Bis zuletzt gelassen auf Trennungsgerüchte reagiert

Gegen die zunehmende Kritik an seiner Arbeit hatte sich Klinsmann noch vor wenigen Tagen öffentlich gewehrt. "Fakt ist, dass wir jüngst zwei Spiele verloren haben. Fußball ist emotional, doch viele Leute ziehen voreilige Schlüsse, ohne Ahnung vom Innenleben der Mannschaft oder vom Fußball zu haben", sagte Klinsmann im Gespräch mit der New York Times.  Auf die Trennungsgerüchte hatte er gelassen reagiert. "Ich habe keine Angst. Ich glaube weiterhin, dass wir die notwendigen Punkte für die Qualifikation sammeln", so Klinsmann. Die Mannschaft befinde sich in einer Übergangsphase, "wir müssen noch immer junge Spieler integrieren, Führungsfiguren finden." Es gebe viele Herausforderungen. Zugleich räumte Klinsmann aber auch Fehler ein: "Ich habe nicht gesagt, dass ich mir nichts vorzuwerfen habe."

Doch letztlich retteten den Deutschen, der seine Zelte bereits vor Jahren in Kalifornien aufgeschlagen hatte, weder seine Visionen für den US-Fußball, der Spielplan noch der Modus. Mexiko (WM-Achtelfinalist) und Costa Rica (WM-Viertelfinalist) waren auf dem Papier die schwersten Gegner für die US-Amerikaner, die seit 1990 bei jeder Endrunde dabei waren. Auch dass sich zudem die ersten Drei der Sechser-Gruppe direkt für Russland qualifizieren, nützte Klinsmann nichts.

Systemkonfusion auf dem Platz

Klinsmann, Anfang November zum fünften Ehrenspielführer des Deutschen Fußball-Bundes (DFB) ernannt, hatte sich zuletzt auffällig viele taktische Fehler ankreiden müssen. Nach seinem Fauxpas gegen Mexiko, als er im ungewohnten 3-5-2-System begann und nach einer halben Stunde alles über den Haufen warf, stellte er gegen Costa Rica wieder auf 4-4-2 um - was ebenfalls nicht funktionierte.
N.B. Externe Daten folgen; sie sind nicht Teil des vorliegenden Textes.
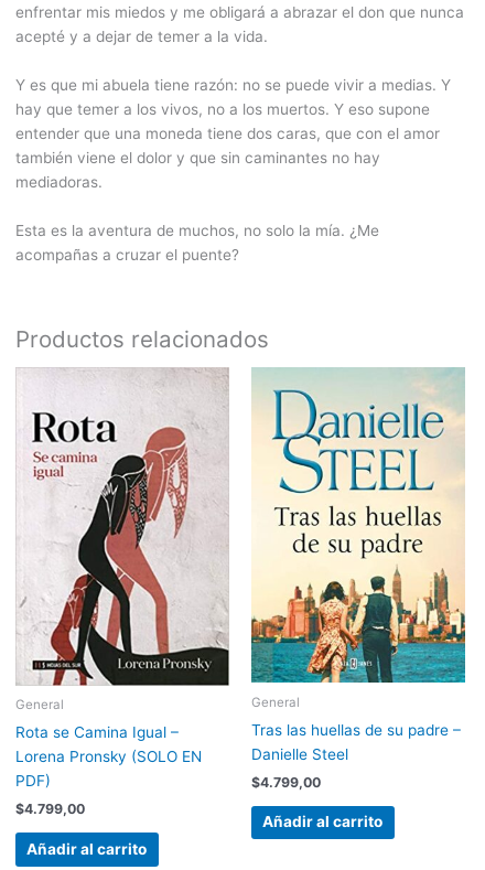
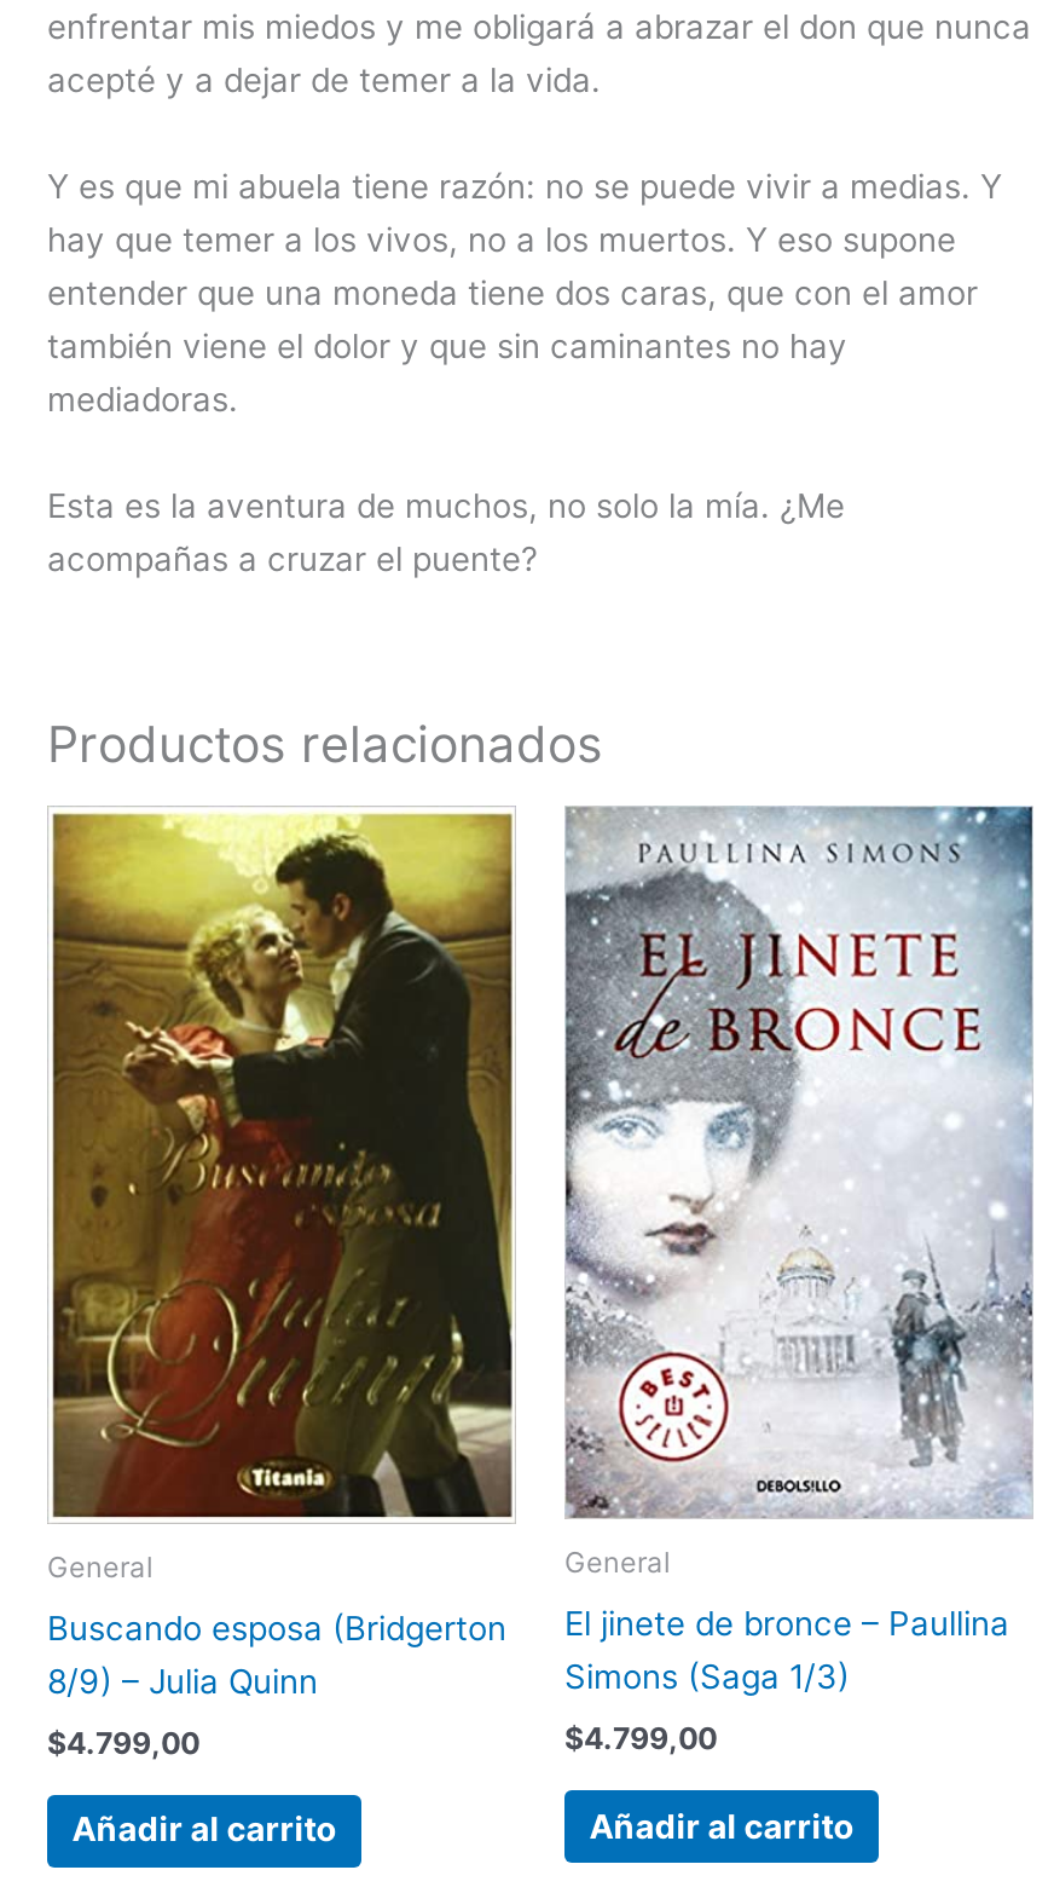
[15,367,229,790] [image] | Rota se Camina Igual – | Lorena Pronsky (SOLO EN | PDF) -> [47,810,514,1700] [image] | Buscando esposa (Bridgerton | 8/9) – Julia Quinn
[250,368,466,763] [image] | Tras las huellas de su padre – | Danielle Steel -> [562,806,1033,1696] [image] | El jinete de bronce – Paullina | Simons (Saga 1/3)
Große Verdienste um US-Fußball

Vor seinem US-Engagement hatte Klinsmann das deutsche Nationalteam während der"Sommermärchen-WM" 2006 im eigenen Land trainiert und in der Saison 2008/2009 den FC Bayern München. Die Bayern hatten sich kurz vor Ablauf der Spielzeit im April 2009 wieder von Klinsmann getrennt - damals ebenfalls wegen ausbleibender Erfolge.

Juergen Klinsmann neuer Trainer der US-Nationalmannschaft Flash-Galerie (dapd)

Vor fünf Jahren galt Klinsmann (r.) noch als Retter des US-Fußballs - hier mit Verbandboss Gulati bei seiner Vorstellung

Klinsmanns Verdienste für den Fußball im Land des American Football, Baseball und Basketball sind vor allem außerhalb des Platzes groß. Unter seiner Regie stieg das Ansehen des "Soccer" stetig, die WM 2014 verfolgten etwa mehr Fans als jemals zuvor in den USA. Mit ehrgeizigen Zielen sollte 2018 in Russland eine vergleichbare Euphorie entfacht werden. "Unser Ansporn ist ein WM-Halbfinale. Das wird uns viel Schweiß kosten, es wird jede Menge Arbeit", sagte Klinsmann. Seine Aufgabe ist es nun nicht mehr.